### ASSIGNMENT
For each line in the records, produce an exact copy.

### RECORDS
════════

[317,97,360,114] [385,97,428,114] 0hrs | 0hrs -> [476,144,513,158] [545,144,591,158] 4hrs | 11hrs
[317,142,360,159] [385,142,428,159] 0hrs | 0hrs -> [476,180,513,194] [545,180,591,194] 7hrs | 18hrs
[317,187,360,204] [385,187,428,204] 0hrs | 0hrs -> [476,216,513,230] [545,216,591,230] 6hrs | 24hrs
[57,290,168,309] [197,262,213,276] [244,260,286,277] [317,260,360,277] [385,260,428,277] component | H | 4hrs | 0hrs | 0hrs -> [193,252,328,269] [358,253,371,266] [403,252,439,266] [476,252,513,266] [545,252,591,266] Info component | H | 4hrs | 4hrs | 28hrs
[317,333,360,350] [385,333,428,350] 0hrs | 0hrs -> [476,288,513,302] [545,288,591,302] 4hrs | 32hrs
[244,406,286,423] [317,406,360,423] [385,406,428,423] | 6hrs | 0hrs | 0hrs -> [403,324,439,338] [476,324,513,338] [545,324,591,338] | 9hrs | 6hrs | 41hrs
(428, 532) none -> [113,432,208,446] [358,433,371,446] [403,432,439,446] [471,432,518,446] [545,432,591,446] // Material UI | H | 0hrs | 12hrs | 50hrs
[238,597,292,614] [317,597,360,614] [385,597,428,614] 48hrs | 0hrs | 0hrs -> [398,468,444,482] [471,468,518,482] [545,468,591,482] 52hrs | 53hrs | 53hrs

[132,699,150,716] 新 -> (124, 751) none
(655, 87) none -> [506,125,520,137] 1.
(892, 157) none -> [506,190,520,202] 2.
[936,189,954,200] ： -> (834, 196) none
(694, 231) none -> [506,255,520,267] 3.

════════

### TASK SOLUTION
[317,97,360,114] [385,97,428,114] 0hrs | 0hrs -> [476,144,513,158] [545,144,591,158] 4hrs | 11hrs
[317,142,360,159] [385,142,428,159] 0hrs | 0hrs -> [476,180,513,194] [545,180,591,194] 7hrs | 18hrs
[317,187,360,204] [385,187,428,204] 0hrs | 0hrs -> [476,216,513,230] [545,216,591,230] 6hrs | 24hrs
[57,290,168,309] [197,262,213,276] [244,260,286,277] [317,260,360,277] [385,260,428,277] component | H | 4hrs | 0hrs | 0hrs -> [193,252,328,269] [358,253,371,266] [403,252,439,266] [476,252,513,266] [545,252,591,266] Info component | H | 4hrs | 4hrs | 28hrs
[317,333,360,350] [385,333,428,350] 0hrs | 0hrs -> [476,288,513,302] [545,288,591,302] 4hrs | 32hrs
[244,406,286,423] [317,406,360,423] [385,406,428,423] | 6hrs | 0hrs | 0hrs -> [403,324,439,338] [476,324,513,338] [545,324,591,338] | 9hrs | 6hrs | 41hrs
(428, 532) none -> [113,432,208,446] [358,433,371,446] [403,432,439,446] [471,432,518,446] [545,432,591,446] // Material UI | H | 0hrs | 12hrs | 50hrs
[238,597,292,614] [317,597,360,614] [385,597,428,614] 48hrs | 0hrs | 0hrs -> [398,468,444,482] [471,468,518,482] [545,468,591,482] 52hrs | 53hrs | 53hrs

[132,699,150,716] 新 -> (124, 751) none
(655, 87) none -> [506,125,520,137] 1.
(892, 157) none -> [506,190,520,202] 2.
[936,189,954,200] ： -> (834, 196) none
(694, 231) none -> [506,255,520,267] 3.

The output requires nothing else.